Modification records
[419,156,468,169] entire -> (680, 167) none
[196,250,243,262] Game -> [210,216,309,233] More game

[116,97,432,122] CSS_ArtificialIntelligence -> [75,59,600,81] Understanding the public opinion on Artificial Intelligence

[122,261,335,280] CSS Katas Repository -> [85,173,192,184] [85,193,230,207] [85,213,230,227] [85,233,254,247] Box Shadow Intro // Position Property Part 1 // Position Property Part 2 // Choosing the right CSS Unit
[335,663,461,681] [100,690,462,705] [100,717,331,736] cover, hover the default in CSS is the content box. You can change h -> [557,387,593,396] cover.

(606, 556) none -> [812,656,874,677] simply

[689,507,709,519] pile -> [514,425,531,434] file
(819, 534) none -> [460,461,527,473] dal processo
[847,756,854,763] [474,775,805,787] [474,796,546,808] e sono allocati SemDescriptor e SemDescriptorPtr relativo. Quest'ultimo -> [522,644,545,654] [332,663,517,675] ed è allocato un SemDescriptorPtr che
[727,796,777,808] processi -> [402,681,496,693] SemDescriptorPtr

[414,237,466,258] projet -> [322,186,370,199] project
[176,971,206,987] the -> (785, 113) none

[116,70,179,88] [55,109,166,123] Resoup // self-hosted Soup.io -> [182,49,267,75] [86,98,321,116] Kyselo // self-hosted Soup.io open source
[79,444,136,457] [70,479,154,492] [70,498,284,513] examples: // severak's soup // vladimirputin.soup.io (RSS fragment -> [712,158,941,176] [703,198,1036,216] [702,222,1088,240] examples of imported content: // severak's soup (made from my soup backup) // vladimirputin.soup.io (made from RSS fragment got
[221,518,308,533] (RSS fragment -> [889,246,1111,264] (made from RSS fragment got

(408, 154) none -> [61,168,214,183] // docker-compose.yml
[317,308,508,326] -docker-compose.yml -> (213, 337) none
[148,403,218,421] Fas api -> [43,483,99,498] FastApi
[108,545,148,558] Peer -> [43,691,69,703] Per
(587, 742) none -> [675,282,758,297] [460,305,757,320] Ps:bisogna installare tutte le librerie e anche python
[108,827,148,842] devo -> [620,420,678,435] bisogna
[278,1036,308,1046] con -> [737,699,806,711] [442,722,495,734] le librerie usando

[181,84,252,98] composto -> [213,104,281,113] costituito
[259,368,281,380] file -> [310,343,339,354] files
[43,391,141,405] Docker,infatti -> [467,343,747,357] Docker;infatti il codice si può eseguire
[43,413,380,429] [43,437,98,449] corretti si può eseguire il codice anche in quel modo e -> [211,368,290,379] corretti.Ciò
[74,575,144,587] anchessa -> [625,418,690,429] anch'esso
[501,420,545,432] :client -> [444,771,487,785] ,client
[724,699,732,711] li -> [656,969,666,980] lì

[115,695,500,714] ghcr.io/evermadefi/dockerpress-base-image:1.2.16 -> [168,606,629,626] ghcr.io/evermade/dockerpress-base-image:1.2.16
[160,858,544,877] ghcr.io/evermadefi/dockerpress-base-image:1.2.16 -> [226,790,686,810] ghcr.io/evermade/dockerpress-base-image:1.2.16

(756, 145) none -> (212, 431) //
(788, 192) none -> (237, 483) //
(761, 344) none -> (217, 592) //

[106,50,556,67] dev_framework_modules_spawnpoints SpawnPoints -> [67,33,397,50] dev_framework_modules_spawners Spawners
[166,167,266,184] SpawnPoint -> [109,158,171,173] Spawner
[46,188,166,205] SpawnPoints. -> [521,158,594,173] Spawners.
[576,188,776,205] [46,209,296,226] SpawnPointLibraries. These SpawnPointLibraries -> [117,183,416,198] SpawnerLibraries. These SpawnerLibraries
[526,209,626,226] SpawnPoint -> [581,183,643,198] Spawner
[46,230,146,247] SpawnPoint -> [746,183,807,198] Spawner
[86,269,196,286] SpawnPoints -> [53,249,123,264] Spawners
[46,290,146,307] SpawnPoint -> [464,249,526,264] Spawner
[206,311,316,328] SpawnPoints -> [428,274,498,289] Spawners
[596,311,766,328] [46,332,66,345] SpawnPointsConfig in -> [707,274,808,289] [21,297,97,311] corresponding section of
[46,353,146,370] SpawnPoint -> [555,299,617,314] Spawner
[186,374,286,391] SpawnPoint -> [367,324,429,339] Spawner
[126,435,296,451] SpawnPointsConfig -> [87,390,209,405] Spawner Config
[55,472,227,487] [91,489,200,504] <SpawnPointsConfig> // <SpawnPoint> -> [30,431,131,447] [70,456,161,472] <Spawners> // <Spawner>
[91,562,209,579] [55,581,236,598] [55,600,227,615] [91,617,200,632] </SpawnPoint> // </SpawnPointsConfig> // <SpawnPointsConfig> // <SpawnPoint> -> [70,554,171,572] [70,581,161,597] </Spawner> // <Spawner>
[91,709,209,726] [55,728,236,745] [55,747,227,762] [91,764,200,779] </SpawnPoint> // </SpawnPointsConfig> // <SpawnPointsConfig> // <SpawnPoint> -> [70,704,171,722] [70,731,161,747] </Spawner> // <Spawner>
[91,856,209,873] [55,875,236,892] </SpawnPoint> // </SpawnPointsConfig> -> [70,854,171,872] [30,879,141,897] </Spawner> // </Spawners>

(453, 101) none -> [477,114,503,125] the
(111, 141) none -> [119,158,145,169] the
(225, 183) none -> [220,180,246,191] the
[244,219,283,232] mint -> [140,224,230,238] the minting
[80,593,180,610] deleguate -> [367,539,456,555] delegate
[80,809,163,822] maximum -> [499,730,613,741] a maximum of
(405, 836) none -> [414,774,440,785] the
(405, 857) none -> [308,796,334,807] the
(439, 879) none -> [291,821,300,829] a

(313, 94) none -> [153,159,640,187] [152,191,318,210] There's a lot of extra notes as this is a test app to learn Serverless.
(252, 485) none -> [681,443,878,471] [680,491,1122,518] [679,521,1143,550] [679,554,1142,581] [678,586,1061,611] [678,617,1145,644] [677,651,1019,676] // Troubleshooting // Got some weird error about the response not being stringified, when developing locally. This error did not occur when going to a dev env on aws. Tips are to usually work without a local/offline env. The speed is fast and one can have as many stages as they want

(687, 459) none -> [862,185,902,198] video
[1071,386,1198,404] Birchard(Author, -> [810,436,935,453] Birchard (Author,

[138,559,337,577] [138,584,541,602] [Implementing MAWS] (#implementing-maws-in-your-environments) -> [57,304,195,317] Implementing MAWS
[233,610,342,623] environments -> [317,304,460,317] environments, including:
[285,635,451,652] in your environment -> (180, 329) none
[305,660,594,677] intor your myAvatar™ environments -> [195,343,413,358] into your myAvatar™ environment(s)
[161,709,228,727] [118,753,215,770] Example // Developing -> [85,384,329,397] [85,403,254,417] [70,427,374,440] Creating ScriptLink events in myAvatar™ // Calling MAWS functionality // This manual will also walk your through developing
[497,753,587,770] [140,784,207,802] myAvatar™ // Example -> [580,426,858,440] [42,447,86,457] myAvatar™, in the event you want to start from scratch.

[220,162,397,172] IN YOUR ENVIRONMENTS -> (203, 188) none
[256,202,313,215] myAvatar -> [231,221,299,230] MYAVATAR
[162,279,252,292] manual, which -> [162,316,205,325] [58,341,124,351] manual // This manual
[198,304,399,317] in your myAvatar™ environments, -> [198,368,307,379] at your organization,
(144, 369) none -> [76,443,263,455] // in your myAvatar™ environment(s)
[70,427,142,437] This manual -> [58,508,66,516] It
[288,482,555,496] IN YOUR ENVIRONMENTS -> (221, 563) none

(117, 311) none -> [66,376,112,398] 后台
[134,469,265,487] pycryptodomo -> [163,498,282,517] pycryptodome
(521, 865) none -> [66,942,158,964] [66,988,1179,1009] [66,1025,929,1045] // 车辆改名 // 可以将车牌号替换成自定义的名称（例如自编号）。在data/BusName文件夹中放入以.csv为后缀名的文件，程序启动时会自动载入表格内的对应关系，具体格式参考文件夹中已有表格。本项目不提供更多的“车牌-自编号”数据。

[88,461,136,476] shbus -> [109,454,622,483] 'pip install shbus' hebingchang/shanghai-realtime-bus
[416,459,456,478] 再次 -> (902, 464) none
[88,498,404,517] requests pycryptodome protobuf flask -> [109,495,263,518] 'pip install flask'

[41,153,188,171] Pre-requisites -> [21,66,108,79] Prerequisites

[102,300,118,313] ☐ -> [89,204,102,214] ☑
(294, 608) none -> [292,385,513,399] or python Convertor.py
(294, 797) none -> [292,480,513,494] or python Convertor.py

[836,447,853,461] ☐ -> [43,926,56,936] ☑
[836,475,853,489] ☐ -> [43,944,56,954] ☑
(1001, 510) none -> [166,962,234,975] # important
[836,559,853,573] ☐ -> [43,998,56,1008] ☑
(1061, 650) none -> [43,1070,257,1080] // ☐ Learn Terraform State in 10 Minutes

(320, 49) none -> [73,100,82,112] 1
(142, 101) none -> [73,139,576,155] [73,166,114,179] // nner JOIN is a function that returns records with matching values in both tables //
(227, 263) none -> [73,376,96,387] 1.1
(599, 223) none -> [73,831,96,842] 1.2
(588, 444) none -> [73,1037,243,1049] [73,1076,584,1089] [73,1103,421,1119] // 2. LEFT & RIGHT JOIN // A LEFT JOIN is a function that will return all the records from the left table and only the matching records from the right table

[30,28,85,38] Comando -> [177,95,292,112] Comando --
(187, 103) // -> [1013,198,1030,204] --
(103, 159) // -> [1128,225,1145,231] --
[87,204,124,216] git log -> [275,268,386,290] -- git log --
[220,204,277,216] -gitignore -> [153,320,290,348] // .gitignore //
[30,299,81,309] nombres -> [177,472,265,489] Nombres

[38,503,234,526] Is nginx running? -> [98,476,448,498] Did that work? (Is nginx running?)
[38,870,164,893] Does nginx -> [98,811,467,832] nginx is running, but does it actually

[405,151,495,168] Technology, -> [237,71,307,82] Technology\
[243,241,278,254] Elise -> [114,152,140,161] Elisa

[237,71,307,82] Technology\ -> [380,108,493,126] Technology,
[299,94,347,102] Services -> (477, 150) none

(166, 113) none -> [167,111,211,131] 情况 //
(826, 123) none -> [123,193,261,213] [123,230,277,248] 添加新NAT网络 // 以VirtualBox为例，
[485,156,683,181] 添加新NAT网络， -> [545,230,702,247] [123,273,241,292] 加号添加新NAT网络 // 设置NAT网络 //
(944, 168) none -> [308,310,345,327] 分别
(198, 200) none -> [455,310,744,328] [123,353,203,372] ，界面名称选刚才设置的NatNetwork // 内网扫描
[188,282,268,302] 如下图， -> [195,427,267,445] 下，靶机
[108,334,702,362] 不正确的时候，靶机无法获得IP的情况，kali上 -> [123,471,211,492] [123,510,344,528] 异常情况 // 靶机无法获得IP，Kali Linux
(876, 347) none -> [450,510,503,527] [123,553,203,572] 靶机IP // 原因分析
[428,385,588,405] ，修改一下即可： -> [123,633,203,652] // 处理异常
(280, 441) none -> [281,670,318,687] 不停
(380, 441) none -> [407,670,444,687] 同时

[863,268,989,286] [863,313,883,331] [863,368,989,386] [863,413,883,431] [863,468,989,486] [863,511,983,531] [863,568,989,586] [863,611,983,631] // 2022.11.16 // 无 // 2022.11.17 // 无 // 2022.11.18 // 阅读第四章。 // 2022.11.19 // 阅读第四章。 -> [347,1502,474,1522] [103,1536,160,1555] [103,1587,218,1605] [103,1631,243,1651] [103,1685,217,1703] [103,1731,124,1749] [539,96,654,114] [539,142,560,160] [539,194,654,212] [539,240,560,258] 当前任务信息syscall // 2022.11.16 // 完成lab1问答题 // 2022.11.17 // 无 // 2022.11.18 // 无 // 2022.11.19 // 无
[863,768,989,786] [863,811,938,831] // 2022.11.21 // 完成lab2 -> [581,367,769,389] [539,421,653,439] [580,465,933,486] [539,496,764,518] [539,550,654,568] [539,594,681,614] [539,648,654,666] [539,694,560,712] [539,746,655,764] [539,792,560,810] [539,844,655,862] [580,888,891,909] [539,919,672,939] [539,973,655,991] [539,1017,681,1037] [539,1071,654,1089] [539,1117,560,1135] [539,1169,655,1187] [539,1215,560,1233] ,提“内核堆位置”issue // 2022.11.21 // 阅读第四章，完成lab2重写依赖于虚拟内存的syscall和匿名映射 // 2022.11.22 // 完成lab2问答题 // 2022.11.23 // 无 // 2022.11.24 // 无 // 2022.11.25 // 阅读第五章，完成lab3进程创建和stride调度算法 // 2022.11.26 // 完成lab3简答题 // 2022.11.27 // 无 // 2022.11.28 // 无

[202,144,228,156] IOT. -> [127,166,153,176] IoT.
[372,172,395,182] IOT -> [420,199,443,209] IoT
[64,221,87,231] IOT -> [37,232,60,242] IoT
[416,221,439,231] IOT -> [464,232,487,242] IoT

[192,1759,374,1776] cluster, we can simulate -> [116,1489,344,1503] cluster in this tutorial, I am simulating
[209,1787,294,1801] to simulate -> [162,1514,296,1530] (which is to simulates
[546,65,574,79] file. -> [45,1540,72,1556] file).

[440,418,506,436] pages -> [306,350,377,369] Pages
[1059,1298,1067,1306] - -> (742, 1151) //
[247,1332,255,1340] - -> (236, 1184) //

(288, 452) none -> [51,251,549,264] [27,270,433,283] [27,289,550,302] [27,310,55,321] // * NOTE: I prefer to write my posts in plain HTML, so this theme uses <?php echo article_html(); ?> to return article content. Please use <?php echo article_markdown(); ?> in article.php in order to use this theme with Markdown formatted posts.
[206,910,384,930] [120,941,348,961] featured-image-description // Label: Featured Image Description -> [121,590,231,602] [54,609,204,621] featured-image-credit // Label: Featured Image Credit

What this task involves: Within the data above, the span starting at the line containing "[202,144,228,156] IOT. ->" and ending at the line containing "[247,1332,255,1340] - -> (236, 1184) //" is to be retyped exactly, with no other lines.

Solution:
[202,144,228,156] IOT. -> [127,166,153,176] IoT.
[372,172,395,182] IOT -> [420,199,443,209] IoT
[64,221,87,231] IOT -> [37,232,60,242] IoT
[416,221,439,231] IOT -> [464,232,487,242] IoT

[192,1759,374,1776] cluster, we can simulate -> [116,1489,344,1503] cluster in this tutorial, I am simulating
[209,1787,294,1801] to simulate -> [162,1514,296,1530] (which is to simulates
[546,65,574,79] file. -> [45,1540,72,1556] file).

[440,418,506,436] pages -> [306,350,377,369] Pages
[1059,1298,1067,1306] - -> (742, 1151) //
[247,1332,255,1340] - -> (236, 1184) //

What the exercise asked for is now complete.